If whatever doesn't kill you makes you stronger, the ABCP market must be benching twice its weight by now, having dealt with WorldCom and Budget Group all in the same week, with barely a blip in spreads and nary a threat to investors, according to ABCP sources and the rating agencies.

And these are just the most recent issues the market has dealt with and emerged from relatively unscathed. Another issue, for example, was the complex Ponzi-like receivables fraud deal that showed up in PNC Bank's Market Street Funding, yet was funded out entirely almost immediately.

The most trying of them all, perhaps, are the pending changes to consolidation accounting, but that is a story all its own (see front page for our most recent attempt at it).

Meanwhile, as reported in last week's ASR, the entire $1.5 billion of WorldCom trade receivables exposure, which showed up in close to 10 separate conduits, was purchased out and onto the balance sheets of the liquidity providers within a day or two of the news that WorldCom had mis-accounted for approximately $3 billion. According to an ABCP trading source at one of the major banks, the event had minimal impact on spreads in the market.
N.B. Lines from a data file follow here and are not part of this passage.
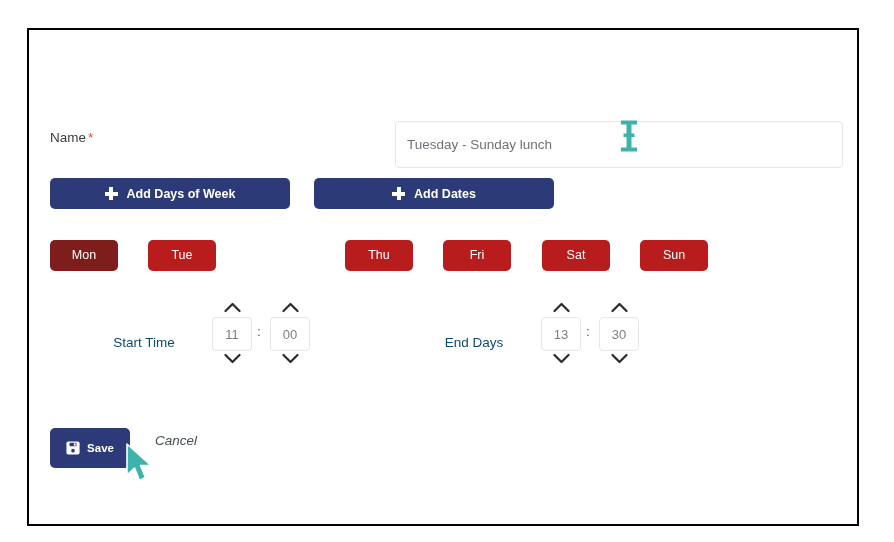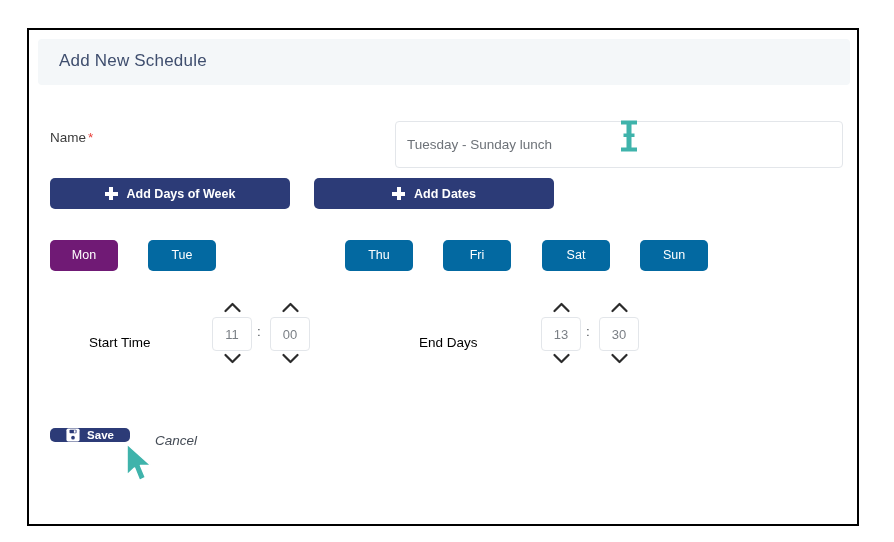--- a/index.html
+++ b/index.html
@@ -106,30 +106,30 @@
     border: none;
     border-radius: 5px;
     color: #ffffff;
     font-family: "Liberation Sans", sans-serif;
     font-size: 12.5px;
     cursor: pointer;
     line-height: 31px;
     padding: 0;
     text-align: center;
   }
-  .day-chip.active   { background: #0369a1; }
-  .day-chip.inactive { background: #701a75; }
+  .day-chip.active   { background: #b91c1c; }
+  .day-chip.inactive { background: #7f1d1d; }
 
   
   .time-label {
     position: absolute;
     font-size: 13.5px;
-    color: #000000;
+    color: #0c4a6e;
     white-space: nowrap;
-    text-align: left;
+    text-align: center;
   }
   .time-group { position: absolute; }
   .spinner-col {
     position: absolute;
     width: 40px;
   }
   .spin-arrow {
     display: block;
     width: 40px; height: 18px;
     cursor: pointer;
@@ -156,21 +156,21 @@
     position: absolute;
     font-size: 13.5px;
     color: #54595f;
     top: 25px;
   }
 
   
   #save-btn {
     position: absolute;
     left: 21px; top: 398px;
-    width: 80px; height: 14px;
+    width: 80px; height: 40px;
     background: #2c3b77;
     border: none;
     border-radius: 5px;
     color: #ffffff;
     font-family: "Liberation Sans", sans-serif;
     font-size: 11.5px;
     font-weight: bold;
     display: flex;
     align-items: center;
     justify-content: center;
@@ -201,23 +201,20 @@
     position: absolute;
     left: 124px; top: 442px;
     pointer-events: none;
   }
 </style>
 </head>
 <body>
 
 <div id="app-frame">
 
-  <div id="panel-header">
-    <div id="panel-title">Add New Schedule</div>
-  </div>
 
   <div id="name-label">
     <span>Name</span><span id="name-required-asterisk">*</span>
   </div>
   <input id="name-input" type="text" value="Tuesday - Sunday lunch" style="">
 
   <button id="add-days-btn" class="add-btn">
     <span class="plus-icon"></span>
     <span>Add Days of Week</span>
   </button>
"I think it was pretty clear that there wasn't really an impact on the conduits from a credit standpoint," the source said. "The rating agencies, I think, came out and affirmed the programs, and while it might not have been necessary, I think it's pretty representative of just how the market viewed it."

Further, there is no indication that the receivables themselves will not perform as expected. The liquidity providers apparently decided that if it turned into a workout situation, it would be more easily dealt with on balance sheet rather than in the conduits.

In rare instances, some liquidity purchase agreements have claims on program credit enhancement, but such was not the case with any of the facilities associated with WorldCom.

As for Budget, according to Moody's Investors Service weekly roundup, the rental car company's single-seller conduit repaid all of its $477 million in outstanding ABCP via a combination of $400 million in liquidity advanced from its providers, including Credit Suisse First Boston and Deutsche Bank, and a letter of credit from CSFB, which allowed the conduit to draw the additional $77 million. Though the conduit had an unusual structure, in that the funding was based on a combination of both the liquidity and the LOC, the event still marks a program drawing on its credit enhancement, which is a rarity for the ABCP market.

Though these events affirm the structural protection of the market - as no investors suffered losses - in the long term, the cost of liquidity will probably rise. The liquidity facilities for sellers are priced case-by-case, but over the past few years, regulators have been scrutinizing liquidity lines, requiring banks to hold capital against them, which has already added upward price pressure.

"Most intelligent players in the CP market base their pricing on economic risk," said a rating agency source. "In other words, they should have assessed a certain amount of risk on the WorldCom deal, irrespective of whether they have to post capital against it or not."